De même, La Croix sem­ble assez opposée aux March­es pour la vie – au point d’en divis­er la fréquen­ta­tion par qua­tre en 2018, avant d’être cor­rigée sur Twit­ter par l’évêque de Gap. Oppo­si­tion frontale aux pop­ulistes – comme les col­lègues main­stream, pro­pa­gande de l’islam dans ses colonnes, croisières thé­ma­tiques con­sacrées… au boud­dhisme, pub­lic­ité pour des prières organ­isées par des… protes­tants LGBT et d’une asso­ci­a­tion « catholique LGBT », hors-série thé­ma­tique de 100 pages pour taper sur le FN en 2016… La Croix sem­ble avoir remisé ses con­vic­tions chré­ti­ennes là où sont entre­posés depuis le Con­cile chaires, dais de pro­ces­sion, chemins de croix, orne­ments anciens et soutanelles rouges : au grenier.

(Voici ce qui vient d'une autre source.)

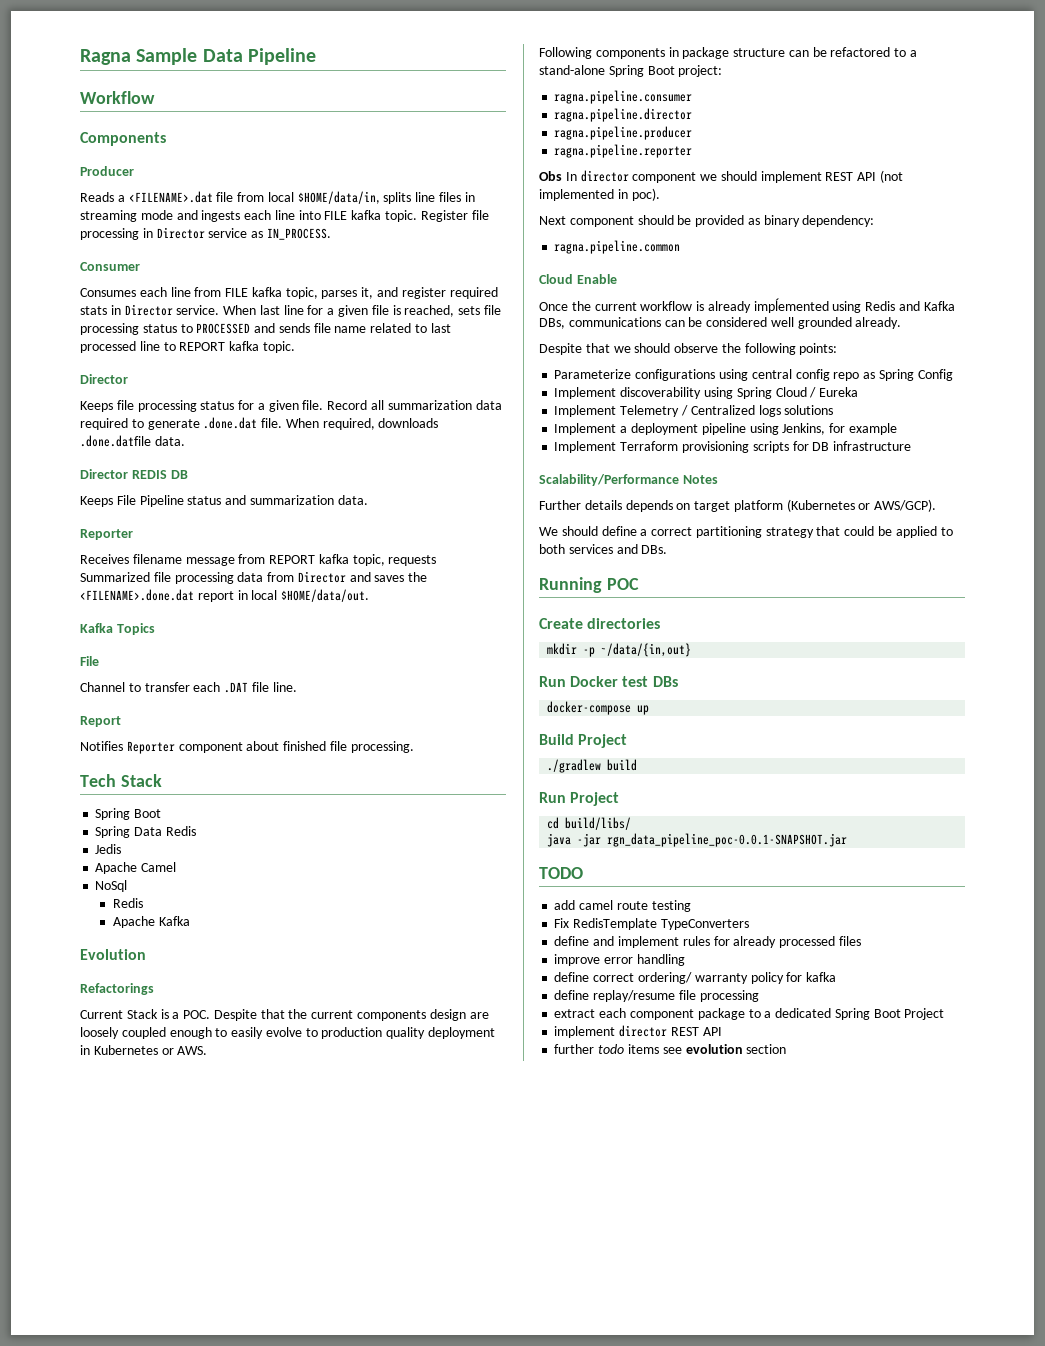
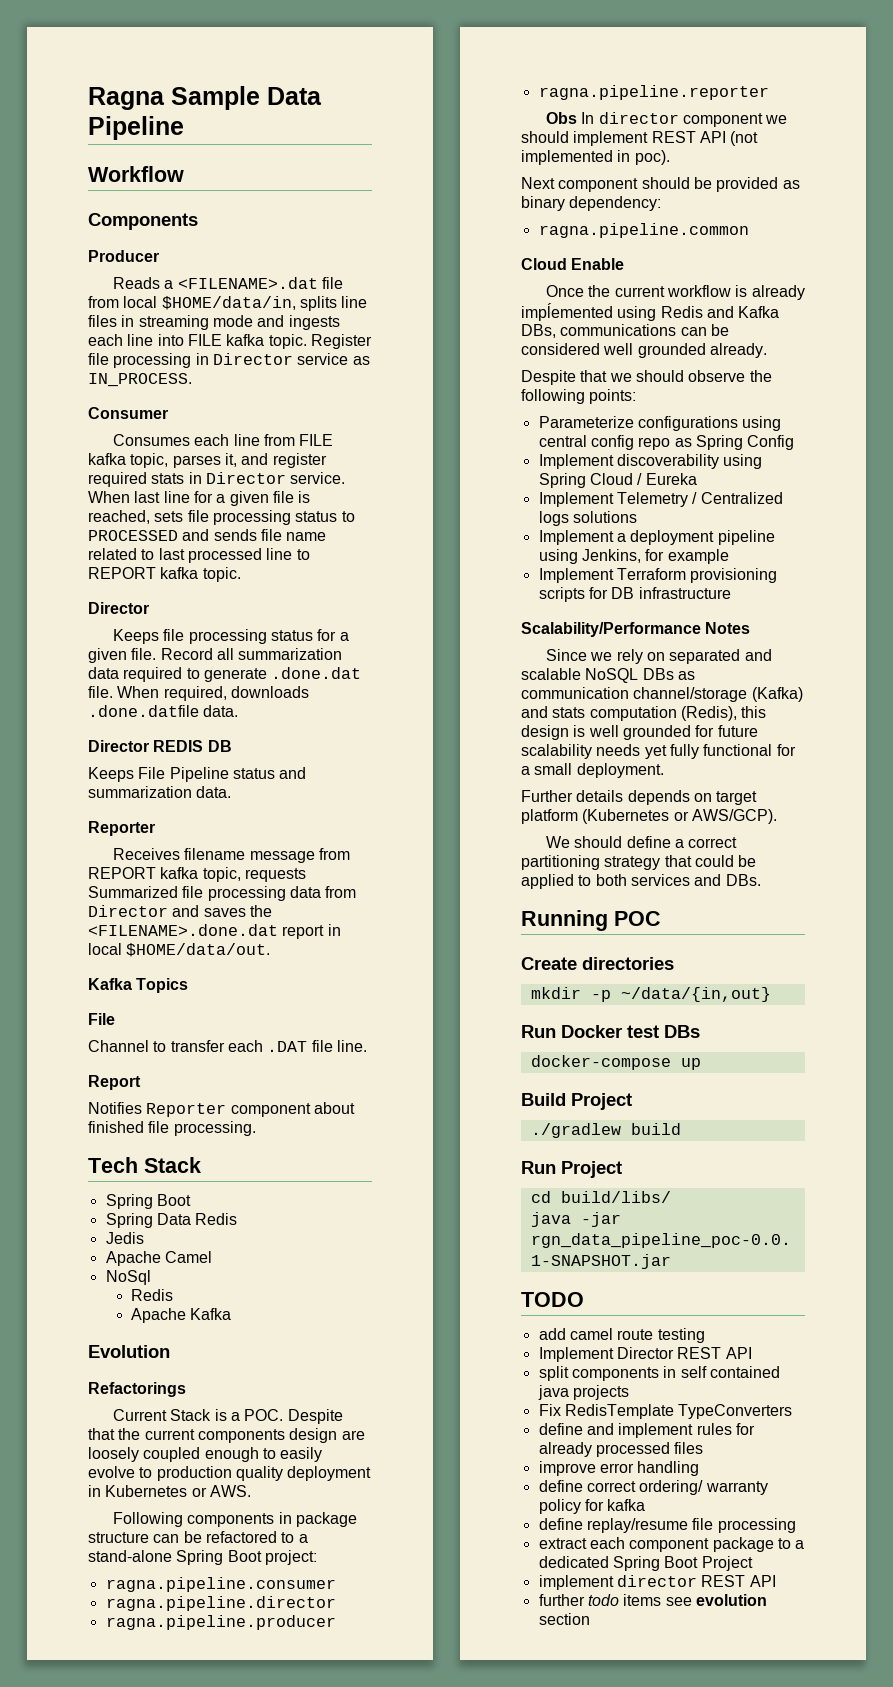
(718, 479) none -> [546,649,772,664] [521,668,695,683] [521,687,803,702] [521,706,767,721] [521,725,758,740] [521,744,796,759] [521,763,664,778] // Since we rely on separated and scalable NoSQL DBs as communication channel/storage (Kafka) and stats computation (Redis), this design is well grounded for future scalability needs yet fully functional for a small deployment.
(691, 906) none -> [538,1347,752,1362] [538,1366,780,1381] [537,1385,629,1400] // Implement Director REST API // split components in self contained java projects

Avec les résul­tats qu’on sait : moins de 100 ordi­na­tions diocé­saines par an (78 en 2019) con­tre une moyenne de 277 entre 1945 et 1949, des églis­es démolies ou ven­dues faute de servir, des diocès­es de cinq paroiss­es où la plu­part des vil­lages n’ont plus de messe, des cou­vents qui fer­ment faute de voca­tions, le nom­bre de prêtres divisé par huit en cinquante ans… ce qui tranche d’ailleurs avec la bonne san­té rel­a­tive des étab­lisse­ments et paroiss­es tra­di­tion­nels, adeptes de la messe en latin – ils représen­tent bon an mal an entre un quart et un cinquième des ordi­na­tions, pour 10% des fidèles pra­ti­quants à peine. L’Eglise issue du Con­cile est soumise au poli­tique­ment cor­rect : elle accueille les migrants, tape sur le Pen et vote Macron.

Quant à La Croix, elle n’échappe pas à la stéril­ité et à la soumis­sion : sa ligne résol­u­ment en accord, avec les idées en vogue du moment ne séduit pas. Le jour­nal a per­du un lecteur sur dix entre 2017 et 2018, et un sur 12 depuis 2008. Le prix CB News sem­ble être un hochet pour un titre qui nie sa pro­pre iden­tité et qui préfère s’affadir, plutôt que de défendre ses con­vic­tions en se démar­quant de la presse main­stream.